Your objective —
Repeat each record below exactly, omitting whatever pictures appear in it.

(Version difference data)
━━━

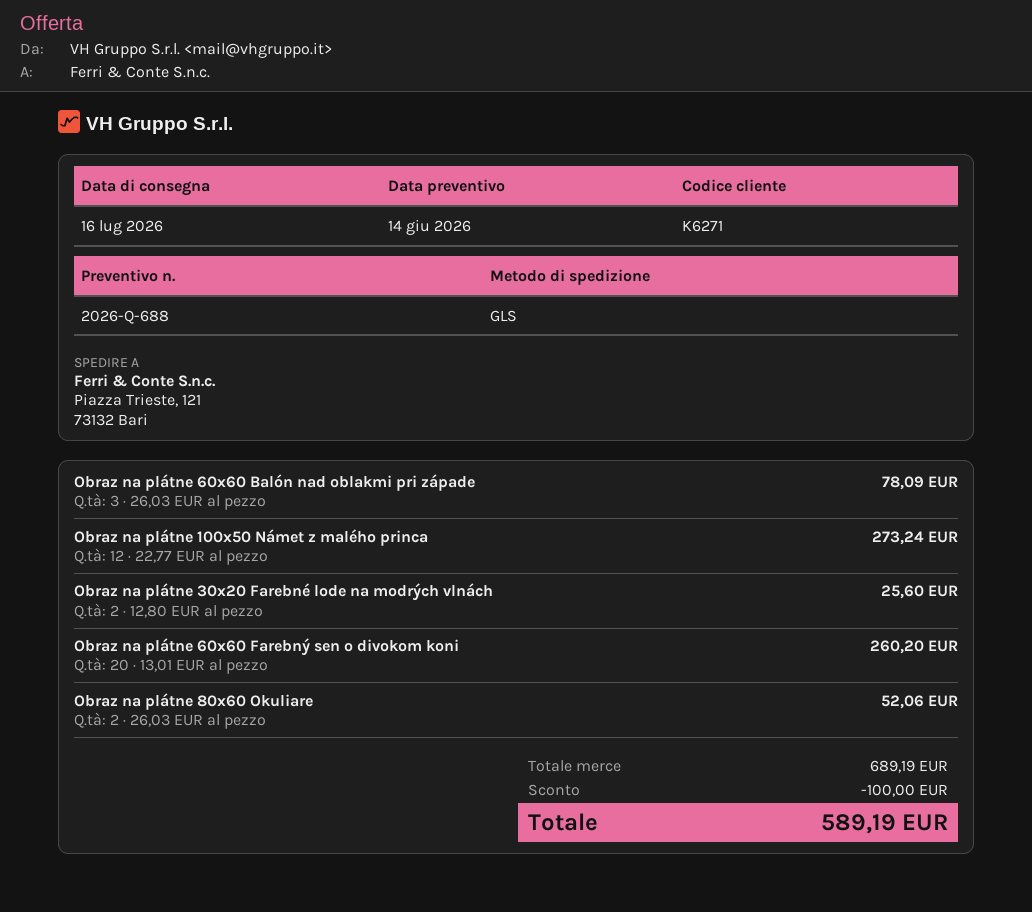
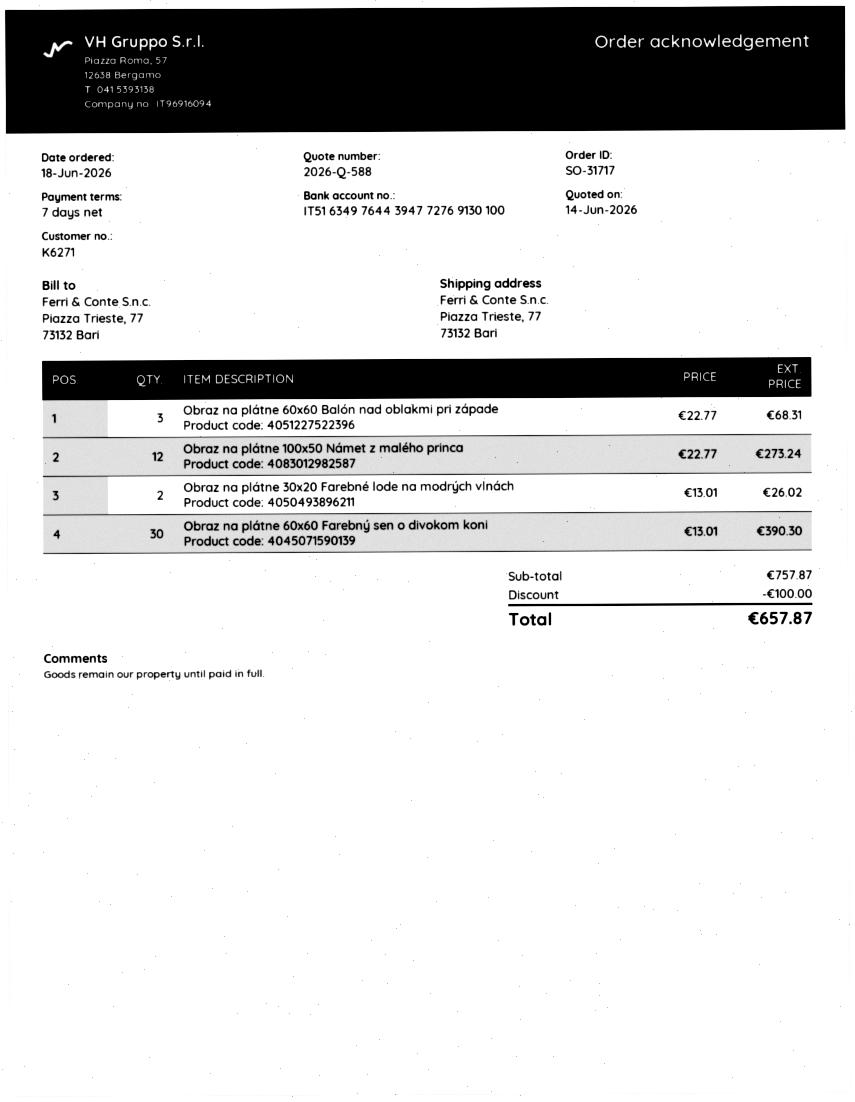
quote number: 2026-Q-688 -> 2026-Q-588
ship to: Piazza Trieste, 121, 73132 Bari -> Piazza Trieste, 77, 73132 Bari
Obraz na plátne 60x60 Balón nad oblakmi pri západe: 3 x 26.03 = 78.09 -> 3 x 22.77 = 68.31
Obraz na plátne 30x20 Farebné lode na modrých vlnách: 2 x 12.80 = 25.60 -> 2 x 13.01 = 26.02
Obraz na plátne 60x60 Farebný sen o divokom koni: 20 x 13.01 = 260.20 -> 30 x 13.01 = 390.30
Obraz na plátne 80x60 Okuliare: 2 x 26.03 = 52.06 -> none
subtotal: 689.19 -> 757.87
total: 589.19 -> 657.87

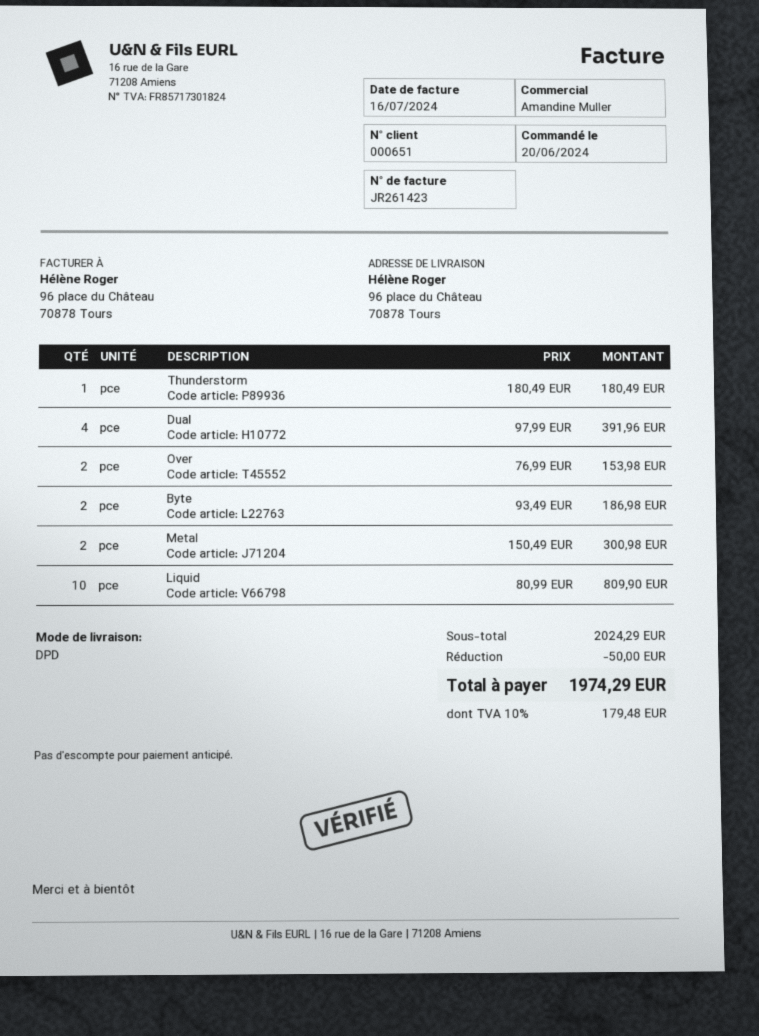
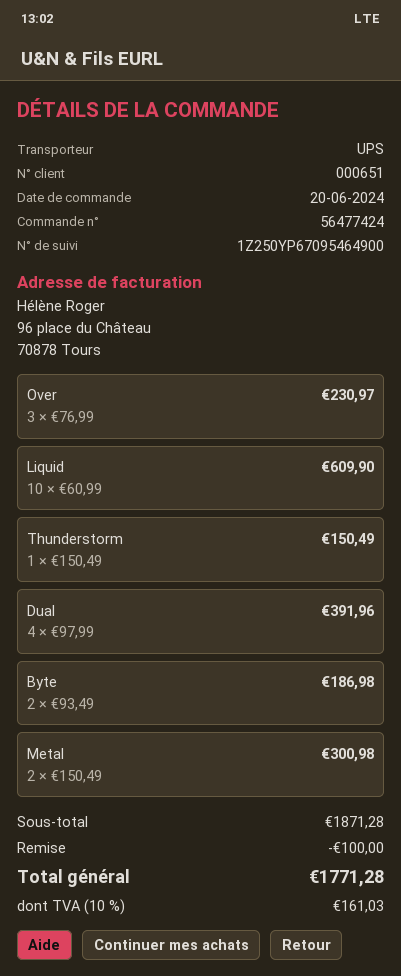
shipping method: DPD -> UPS
Thunderstorm: 1 x 180.49 = 180.49 -> 1 x 150.49 = 150.49
Over: 2 x 76.99 = 153.98 -> 3 x 76.99 = 230.97
Liquid: 10 x 80.99 = 809.90 -> 10 x 60.99 = 609.90
subtotal: 2024.29 -> 1871.28
discount: 50.00 -> 100.00
tax: 10% = 179.48 -> 10% = 161.03
total: 1974.29 -> 1771.28

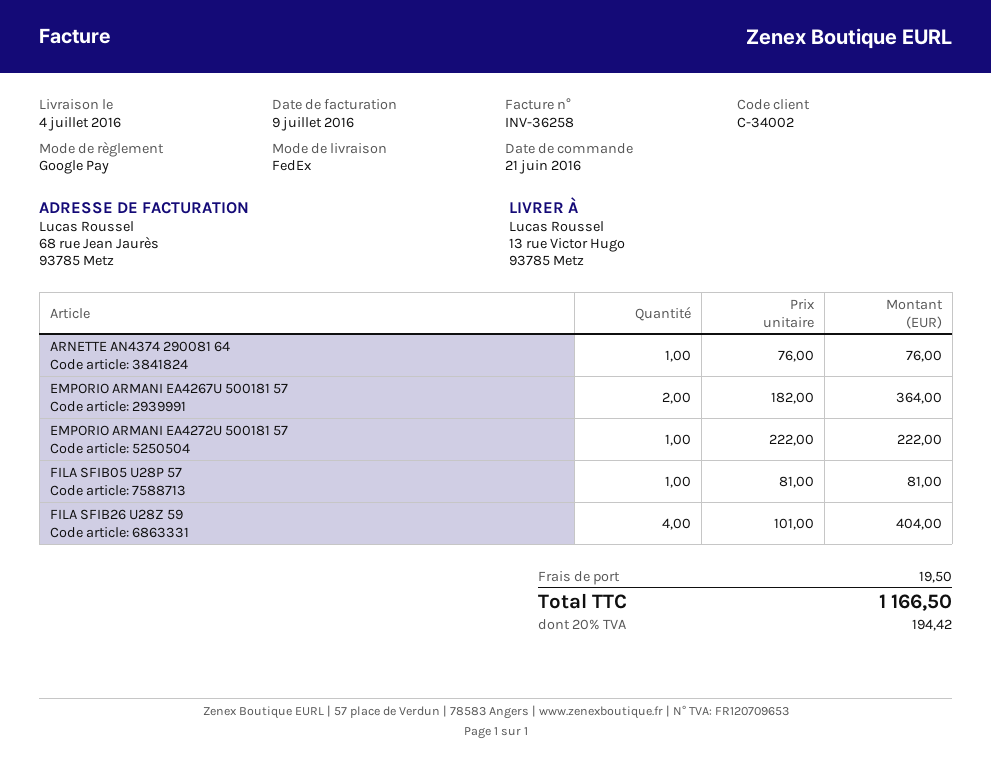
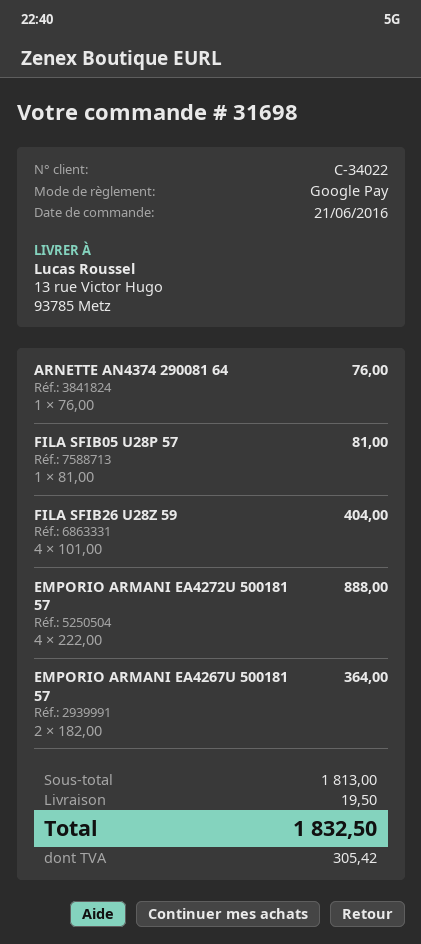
customer number: C-34002 -> C-34022
EMPORIO ARMANI EA4272U 500181 57: 1 x 222.00 = 222.00 -> 4 x 222.00 = 888.00
tax: 194.42 -> 305.42
total: 1166.50 -> 1832.50

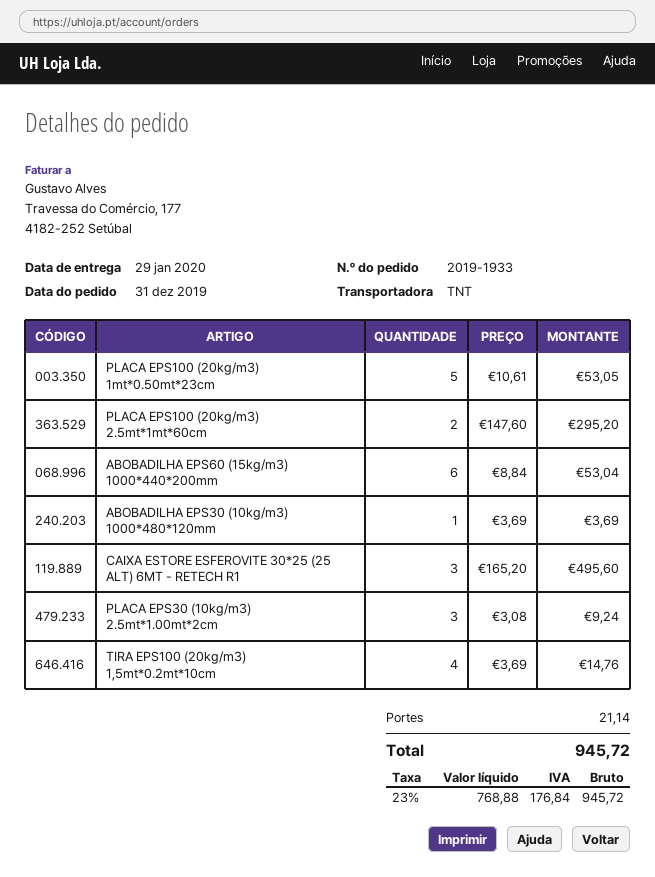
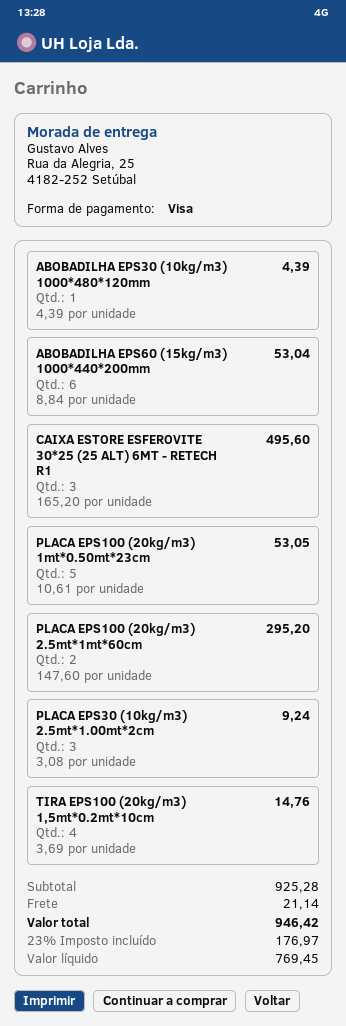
ABOBADILHA EPS30 (10kg/m3) 1000*480*120mm: 1 x 3.69 = 3.69 -> 1 x 4.39 = 4.39
net: 768.88 -> 769.45
tax: 23% = 176.84 -> 23% = 176.97
total: 945.72 -> 946.42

━━━

Written solution —
quote number: 2026-Q-688 -> 2026-Q-588
ship to: Piazza Trieste, 121, 73132 Bari -> Piazza Trieste, 77, 73132 Bari
Obraz na plátne 60x60 Balón nad oblakmi pri západe: 3 x 26.03 = 78.09 -> 3 x 22.77 = 68.31
Obraz na plátne 30x20 Farebné lode na modrých vlnách: 2 x 12.80 = 25.60 -> 2 x 13.01 = 26.02
Obraz na plátne 60x60 Farebný sen o divokom koni: 20 x 13.01 = 260.20 -> 30 x 13.01 = 390.30
Obraz na plátne 80x60 Okuliare: 2 x 26.03 = 52.06 -> none
subtotal: 689.19 -> 757.87
total: 589.19 -> 657.87

shipping method: DPD -> UPS
Thunderstorm: 1 x 180.49 = 180.49 -> 1 x 150.49 = 150.49
Over: 2 x 76.99 = 153.98 -> 3 x 76.99 = 230.97
Liquid: 10 x 80.99 = 809.90 -> 10 x 60.99 = 609.90
subtotal: 2024.29 -> 1871.28
discount: 50.00 -> 100.00
tax: 10% = 179.48 -> 10% = 161.03
total: 1974.29 -> 1771.28

customer number: C-34002 -> C-34022
EMPORIO ARMANI EA4272U 500181 57: 1 x 222.00 = 222.00 -> 4 x 222.00 = 888.00
tax: 194.42 -> 305.42
total: 1166.50 -> 1832.50

ABOBADILHA EPS30 (10kg/m3) 1000*480*120mm: 1 x 3.69 = 3.69 -> 1 x 4.39 = 4.39
net: 768.88 -> 769.45
tax: 23% = 176.84 -> 23% = 176.97
total: 945.72 -> 946.42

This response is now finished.